Com estas palavras, Proust exaltava o valor da doença para aguçar a intuição que o homem tem habitualmente sobre o mundo e a vida. Tal valor se compreende bem: pondo em xeque a vida do paciente, a doença é apta a excitar a emotividade e a imaginação do enfermo que tenha temperamento mais vibrátil: ela lhe proporciona uma experiência inédita, um «arrepio» estranho; comunica-lhe, como se diz, «um novo índice de retração», ou seja, uma visão original do mundo, desvendando-lhe aspectos despercebidos em condições normais.
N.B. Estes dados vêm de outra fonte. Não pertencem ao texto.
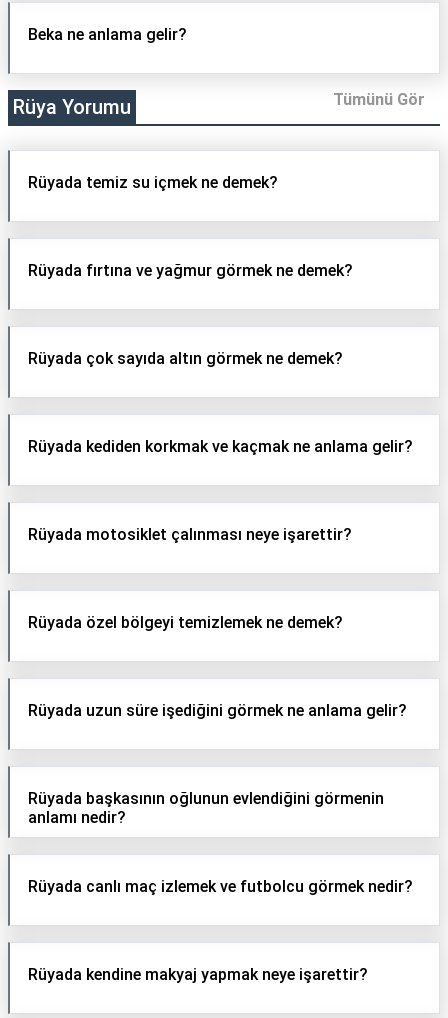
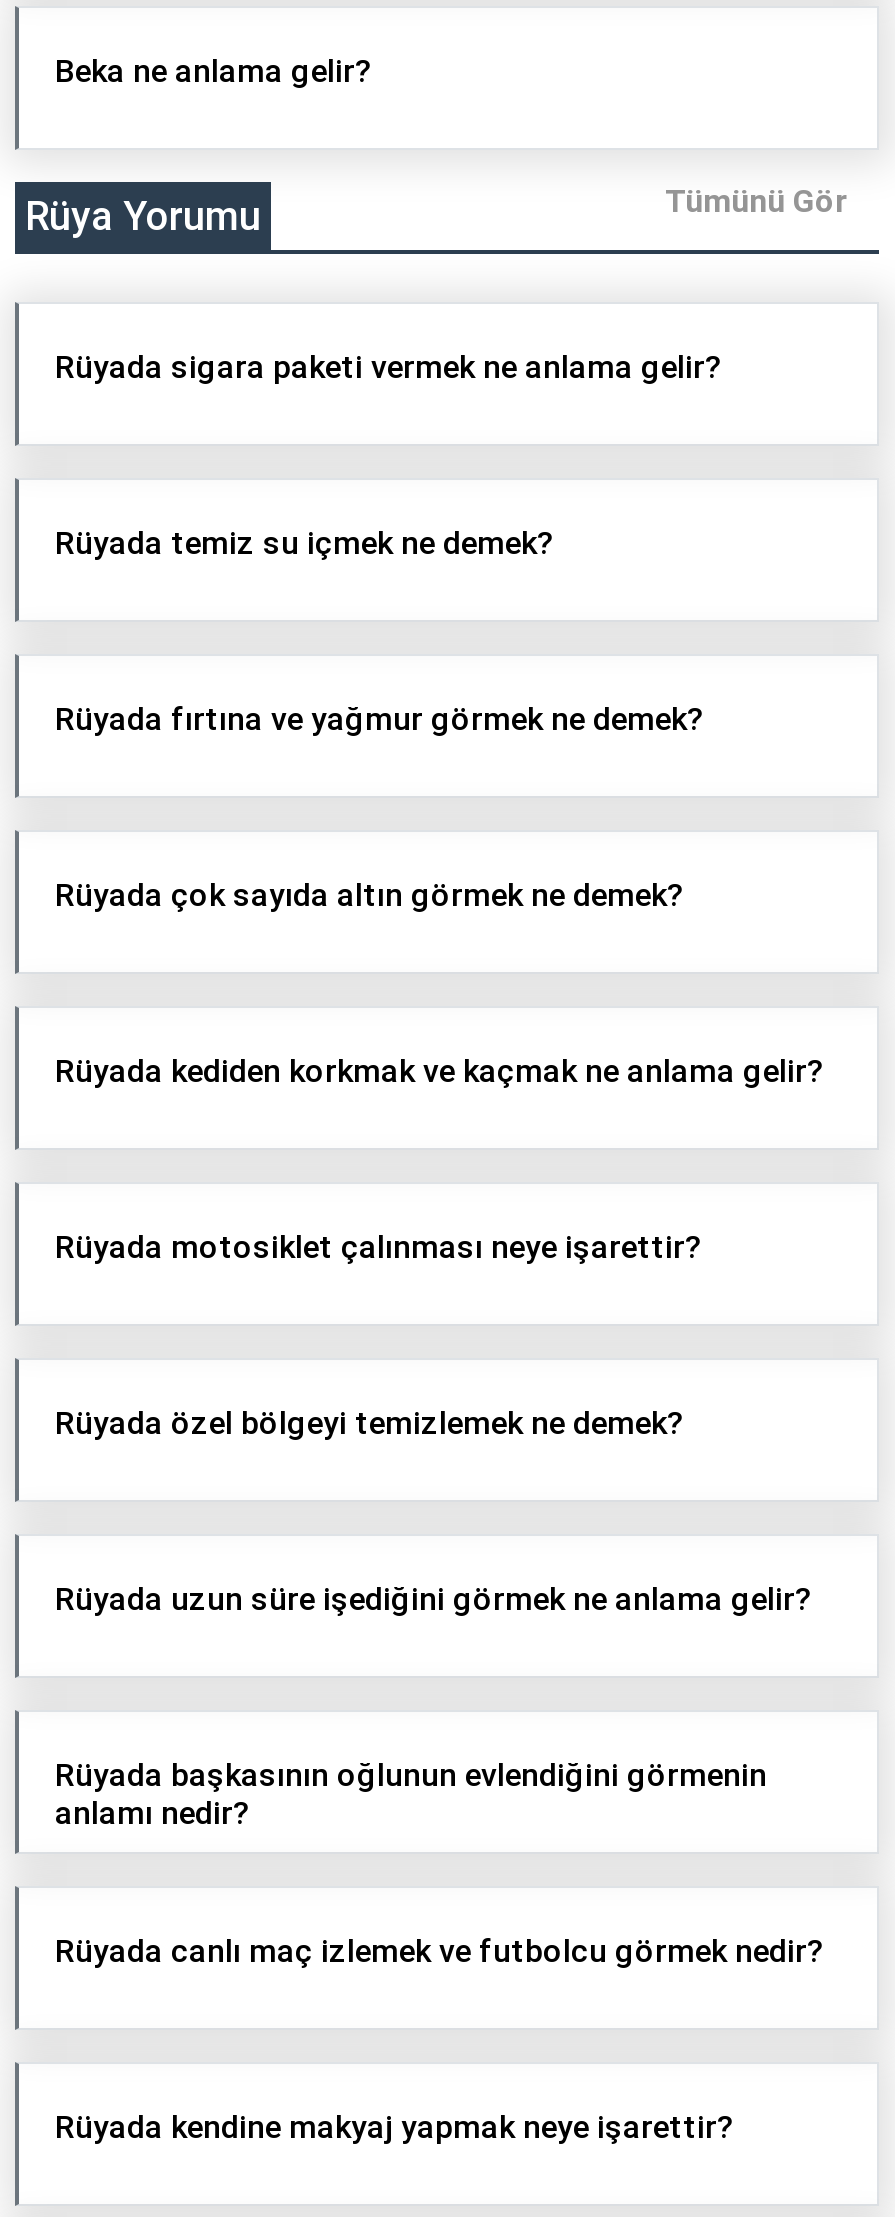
+ Rüyada sigara paketi vermek ne anlama gelir?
Em consequência, o doente particularmente emotivo tenderá a exprimir essa experiência inédita em atitudes de conduta ou em peças de arte que são ditas geniais; a sua genialidade assim se terá desencadeado e manifestado por ocasião da doença. Esta vem a ser o elemento que catalisa o gênio. Para o escritor contemporâneo Tomaz Mann, o gênio se manifesta em consequência de equilíbrio precário entre vitalidade e enfermidade.

 

O mesmo Tomaz Mann conclui numa linguagem talvez ousada, mas não destituída de veracidade:

 

«Há conquistas da alma... que são impossíveis sem a doença, sem a loucura...: os grandes enfermos são pessoas crucificadas, são vítimas imoladas à humanidade e ao desenvolvimento desta... em poucas palavras:... imoladas à melhora de saúde do gênero humano. Daí a auréola religiosa que cerca tão evidentemente a vida desses homens doentes... Daí também decorre nessas vítimas a consciência de levarem uma vida monstruosamente exaltada em meio a todos os sofrimentos» (citado por P.-H. Simon 201).

 

Apraz ainda lembrar as palavras de Sêneca (+66 d. C.), que, por sua vez, se referia a Aristóteles:

«Nullum magnum ingenium sine mixtura dementiae. — Não há grande gênio sem mistura de demência» (De tranquillitate animae).

 

Note-se que nesta frase a loucura é tida como uma das componentes do gênio, não, porém, como equivalente ao mesmo.

 

Os depoimentos acima bem parecem corresponder à realidade. A sua mensagem valiosa e altamente construtiva merece toda a atenção do leitor.